Instructions to follow:
Could you say how many lines in the entries contain the string "Bedford"? Give only that number.

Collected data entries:
____________________
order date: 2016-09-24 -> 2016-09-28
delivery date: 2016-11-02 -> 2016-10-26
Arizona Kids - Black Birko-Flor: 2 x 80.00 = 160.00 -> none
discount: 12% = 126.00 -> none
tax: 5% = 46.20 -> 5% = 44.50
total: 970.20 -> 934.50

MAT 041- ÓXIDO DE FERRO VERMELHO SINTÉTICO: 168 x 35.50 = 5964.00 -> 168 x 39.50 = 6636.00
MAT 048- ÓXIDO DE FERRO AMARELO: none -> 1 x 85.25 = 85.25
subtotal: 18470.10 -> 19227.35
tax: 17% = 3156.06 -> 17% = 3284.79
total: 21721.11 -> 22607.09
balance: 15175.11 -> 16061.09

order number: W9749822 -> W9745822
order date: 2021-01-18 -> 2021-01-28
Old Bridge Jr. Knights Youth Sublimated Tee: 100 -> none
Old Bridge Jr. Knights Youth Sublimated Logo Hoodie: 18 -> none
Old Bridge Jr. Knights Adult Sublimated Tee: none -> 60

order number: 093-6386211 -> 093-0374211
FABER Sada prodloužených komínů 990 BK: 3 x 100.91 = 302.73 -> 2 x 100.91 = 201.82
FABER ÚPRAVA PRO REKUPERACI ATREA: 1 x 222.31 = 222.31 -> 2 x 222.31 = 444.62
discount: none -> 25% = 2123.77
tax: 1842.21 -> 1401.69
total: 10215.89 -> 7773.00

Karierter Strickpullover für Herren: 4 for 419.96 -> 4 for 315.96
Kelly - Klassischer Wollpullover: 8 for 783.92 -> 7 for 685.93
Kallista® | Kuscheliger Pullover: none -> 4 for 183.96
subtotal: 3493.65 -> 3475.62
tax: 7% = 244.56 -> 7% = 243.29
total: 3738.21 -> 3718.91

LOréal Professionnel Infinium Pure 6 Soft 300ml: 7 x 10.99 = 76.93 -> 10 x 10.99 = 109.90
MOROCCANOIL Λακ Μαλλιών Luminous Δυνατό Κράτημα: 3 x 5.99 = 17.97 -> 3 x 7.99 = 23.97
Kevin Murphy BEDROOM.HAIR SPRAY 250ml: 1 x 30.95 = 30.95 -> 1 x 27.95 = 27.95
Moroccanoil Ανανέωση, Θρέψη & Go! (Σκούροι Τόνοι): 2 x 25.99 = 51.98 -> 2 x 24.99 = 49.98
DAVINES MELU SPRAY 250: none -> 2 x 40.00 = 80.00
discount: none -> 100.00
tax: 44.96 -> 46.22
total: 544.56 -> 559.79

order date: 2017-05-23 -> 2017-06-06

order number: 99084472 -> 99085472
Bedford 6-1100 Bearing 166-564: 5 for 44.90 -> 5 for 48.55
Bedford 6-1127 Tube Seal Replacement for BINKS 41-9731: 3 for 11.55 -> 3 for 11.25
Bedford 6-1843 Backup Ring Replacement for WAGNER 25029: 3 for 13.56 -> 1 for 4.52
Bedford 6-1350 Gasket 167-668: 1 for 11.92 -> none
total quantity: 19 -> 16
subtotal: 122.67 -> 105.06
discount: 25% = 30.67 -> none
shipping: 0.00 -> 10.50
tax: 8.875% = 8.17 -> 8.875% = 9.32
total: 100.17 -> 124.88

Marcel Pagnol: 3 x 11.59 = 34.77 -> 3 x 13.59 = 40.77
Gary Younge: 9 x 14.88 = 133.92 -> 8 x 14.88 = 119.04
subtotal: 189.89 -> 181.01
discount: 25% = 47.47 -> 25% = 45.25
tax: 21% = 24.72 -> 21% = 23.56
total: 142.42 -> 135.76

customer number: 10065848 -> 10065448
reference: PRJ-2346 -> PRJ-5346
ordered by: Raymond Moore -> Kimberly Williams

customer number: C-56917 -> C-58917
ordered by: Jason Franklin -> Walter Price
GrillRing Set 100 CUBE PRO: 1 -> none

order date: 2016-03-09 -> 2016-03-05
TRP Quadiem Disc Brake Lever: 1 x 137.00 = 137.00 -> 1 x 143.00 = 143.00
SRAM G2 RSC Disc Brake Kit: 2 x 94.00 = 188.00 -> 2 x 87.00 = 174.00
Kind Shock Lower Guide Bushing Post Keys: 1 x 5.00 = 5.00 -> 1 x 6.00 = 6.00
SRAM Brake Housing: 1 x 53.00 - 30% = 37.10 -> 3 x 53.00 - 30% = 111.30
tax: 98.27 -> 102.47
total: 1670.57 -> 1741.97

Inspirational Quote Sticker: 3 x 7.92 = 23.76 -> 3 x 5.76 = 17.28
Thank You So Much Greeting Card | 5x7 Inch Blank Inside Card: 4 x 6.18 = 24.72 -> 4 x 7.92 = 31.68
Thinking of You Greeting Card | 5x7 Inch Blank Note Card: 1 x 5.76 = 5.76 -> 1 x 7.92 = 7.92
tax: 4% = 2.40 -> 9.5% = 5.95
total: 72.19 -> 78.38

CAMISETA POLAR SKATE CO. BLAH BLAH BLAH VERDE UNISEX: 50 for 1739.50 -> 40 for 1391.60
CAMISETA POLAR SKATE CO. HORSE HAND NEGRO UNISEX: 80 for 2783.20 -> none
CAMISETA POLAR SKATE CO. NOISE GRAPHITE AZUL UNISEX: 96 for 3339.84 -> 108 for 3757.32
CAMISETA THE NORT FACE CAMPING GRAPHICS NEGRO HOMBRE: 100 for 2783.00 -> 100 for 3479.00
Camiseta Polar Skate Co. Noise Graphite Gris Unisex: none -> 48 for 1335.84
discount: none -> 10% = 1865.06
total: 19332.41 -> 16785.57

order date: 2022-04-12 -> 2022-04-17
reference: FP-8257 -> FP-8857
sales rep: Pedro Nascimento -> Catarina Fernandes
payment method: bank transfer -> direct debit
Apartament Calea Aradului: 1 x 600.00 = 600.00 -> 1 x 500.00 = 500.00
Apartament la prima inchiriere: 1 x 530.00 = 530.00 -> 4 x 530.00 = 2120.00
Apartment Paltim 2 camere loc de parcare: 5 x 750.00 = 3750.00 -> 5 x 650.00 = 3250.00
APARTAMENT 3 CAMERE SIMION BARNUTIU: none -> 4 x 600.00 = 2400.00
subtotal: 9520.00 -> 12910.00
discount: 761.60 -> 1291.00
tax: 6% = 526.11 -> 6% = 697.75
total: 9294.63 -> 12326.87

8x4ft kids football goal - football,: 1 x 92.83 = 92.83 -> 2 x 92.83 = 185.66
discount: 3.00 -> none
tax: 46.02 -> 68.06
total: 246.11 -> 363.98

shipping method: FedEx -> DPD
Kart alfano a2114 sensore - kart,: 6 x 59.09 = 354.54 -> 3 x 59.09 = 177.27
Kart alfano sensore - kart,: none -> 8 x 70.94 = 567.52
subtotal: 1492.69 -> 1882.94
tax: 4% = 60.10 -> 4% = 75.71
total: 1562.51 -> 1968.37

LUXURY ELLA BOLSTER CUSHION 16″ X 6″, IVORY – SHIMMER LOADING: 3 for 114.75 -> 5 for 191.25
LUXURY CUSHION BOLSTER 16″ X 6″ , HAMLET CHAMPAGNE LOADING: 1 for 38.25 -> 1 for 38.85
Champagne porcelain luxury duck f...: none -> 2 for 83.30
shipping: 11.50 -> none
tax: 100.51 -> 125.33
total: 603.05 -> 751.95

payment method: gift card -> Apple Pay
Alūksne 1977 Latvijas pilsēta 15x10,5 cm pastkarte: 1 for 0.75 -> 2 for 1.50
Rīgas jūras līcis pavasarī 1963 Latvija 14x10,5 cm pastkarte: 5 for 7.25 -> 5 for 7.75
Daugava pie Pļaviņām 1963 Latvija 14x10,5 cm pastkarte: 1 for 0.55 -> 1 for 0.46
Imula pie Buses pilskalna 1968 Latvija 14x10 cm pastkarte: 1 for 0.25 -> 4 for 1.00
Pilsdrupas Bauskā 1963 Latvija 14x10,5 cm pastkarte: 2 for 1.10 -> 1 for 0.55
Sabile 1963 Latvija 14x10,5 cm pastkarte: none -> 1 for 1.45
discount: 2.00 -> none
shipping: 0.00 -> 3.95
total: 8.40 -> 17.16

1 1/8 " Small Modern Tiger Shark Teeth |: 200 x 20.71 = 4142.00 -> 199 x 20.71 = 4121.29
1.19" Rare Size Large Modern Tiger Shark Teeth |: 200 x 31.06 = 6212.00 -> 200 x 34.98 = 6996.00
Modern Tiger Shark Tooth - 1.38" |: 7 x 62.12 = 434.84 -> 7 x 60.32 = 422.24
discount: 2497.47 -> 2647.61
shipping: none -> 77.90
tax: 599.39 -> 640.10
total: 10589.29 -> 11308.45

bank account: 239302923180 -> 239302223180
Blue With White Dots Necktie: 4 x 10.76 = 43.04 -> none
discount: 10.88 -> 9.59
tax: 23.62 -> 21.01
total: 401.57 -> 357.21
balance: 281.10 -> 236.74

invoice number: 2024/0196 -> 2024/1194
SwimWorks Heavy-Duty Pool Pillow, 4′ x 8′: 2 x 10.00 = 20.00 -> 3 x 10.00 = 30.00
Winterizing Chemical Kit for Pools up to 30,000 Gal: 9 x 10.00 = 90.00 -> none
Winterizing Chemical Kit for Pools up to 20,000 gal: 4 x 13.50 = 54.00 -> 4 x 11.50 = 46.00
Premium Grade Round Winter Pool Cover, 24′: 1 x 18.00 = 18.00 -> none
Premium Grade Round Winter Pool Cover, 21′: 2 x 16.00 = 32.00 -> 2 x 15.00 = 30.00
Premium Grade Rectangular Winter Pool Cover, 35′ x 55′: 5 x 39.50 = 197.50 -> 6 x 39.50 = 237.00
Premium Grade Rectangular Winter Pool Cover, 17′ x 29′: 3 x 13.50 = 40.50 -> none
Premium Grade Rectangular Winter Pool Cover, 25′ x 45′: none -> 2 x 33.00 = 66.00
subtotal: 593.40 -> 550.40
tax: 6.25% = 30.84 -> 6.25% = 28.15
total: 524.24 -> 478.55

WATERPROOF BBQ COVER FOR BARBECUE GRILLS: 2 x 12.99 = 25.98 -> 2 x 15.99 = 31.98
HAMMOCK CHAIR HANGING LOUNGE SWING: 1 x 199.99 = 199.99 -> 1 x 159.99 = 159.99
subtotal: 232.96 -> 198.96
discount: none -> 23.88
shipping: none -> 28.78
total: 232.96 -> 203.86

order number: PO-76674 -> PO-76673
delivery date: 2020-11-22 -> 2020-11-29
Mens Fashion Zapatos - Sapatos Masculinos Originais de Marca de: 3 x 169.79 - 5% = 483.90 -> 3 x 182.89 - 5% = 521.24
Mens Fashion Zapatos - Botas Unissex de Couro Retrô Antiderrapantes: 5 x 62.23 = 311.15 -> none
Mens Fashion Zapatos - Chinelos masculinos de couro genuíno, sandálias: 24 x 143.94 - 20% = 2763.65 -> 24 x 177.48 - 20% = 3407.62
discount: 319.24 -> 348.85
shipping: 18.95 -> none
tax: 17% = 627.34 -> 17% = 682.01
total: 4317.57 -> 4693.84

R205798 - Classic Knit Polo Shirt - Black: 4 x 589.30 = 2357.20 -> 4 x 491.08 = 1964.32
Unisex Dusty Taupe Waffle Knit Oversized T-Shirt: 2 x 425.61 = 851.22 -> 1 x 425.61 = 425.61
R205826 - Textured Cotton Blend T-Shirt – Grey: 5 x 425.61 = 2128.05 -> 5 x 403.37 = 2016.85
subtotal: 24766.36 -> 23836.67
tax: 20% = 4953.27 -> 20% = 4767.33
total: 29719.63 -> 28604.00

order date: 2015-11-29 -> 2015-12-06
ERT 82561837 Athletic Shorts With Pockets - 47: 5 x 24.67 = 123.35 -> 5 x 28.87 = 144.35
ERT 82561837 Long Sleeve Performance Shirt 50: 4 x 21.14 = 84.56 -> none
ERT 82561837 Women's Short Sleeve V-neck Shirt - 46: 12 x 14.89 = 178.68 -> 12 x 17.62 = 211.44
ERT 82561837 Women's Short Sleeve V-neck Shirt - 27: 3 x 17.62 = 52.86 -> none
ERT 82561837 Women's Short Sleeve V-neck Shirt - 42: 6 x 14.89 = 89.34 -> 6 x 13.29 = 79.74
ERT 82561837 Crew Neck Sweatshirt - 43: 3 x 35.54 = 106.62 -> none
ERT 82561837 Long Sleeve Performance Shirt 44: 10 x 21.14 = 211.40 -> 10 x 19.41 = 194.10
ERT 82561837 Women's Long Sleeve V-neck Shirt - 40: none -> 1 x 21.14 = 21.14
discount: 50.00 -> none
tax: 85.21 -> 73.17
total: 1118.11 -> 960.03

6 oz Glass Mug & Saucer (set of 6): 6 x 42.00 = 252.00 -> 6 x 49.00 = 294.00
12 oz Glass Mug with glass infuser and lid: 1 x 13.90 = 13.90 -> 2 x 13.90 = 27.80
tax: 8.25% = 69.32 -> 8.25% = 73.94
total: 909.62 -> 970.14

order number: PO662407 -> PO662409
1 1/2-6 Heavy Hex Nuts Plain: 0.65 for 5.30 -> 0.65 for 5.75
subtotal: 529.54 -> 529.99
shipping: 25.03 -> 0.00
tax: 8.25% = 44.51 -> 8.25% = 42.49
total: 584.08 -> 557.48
____________________
Output for this task:
4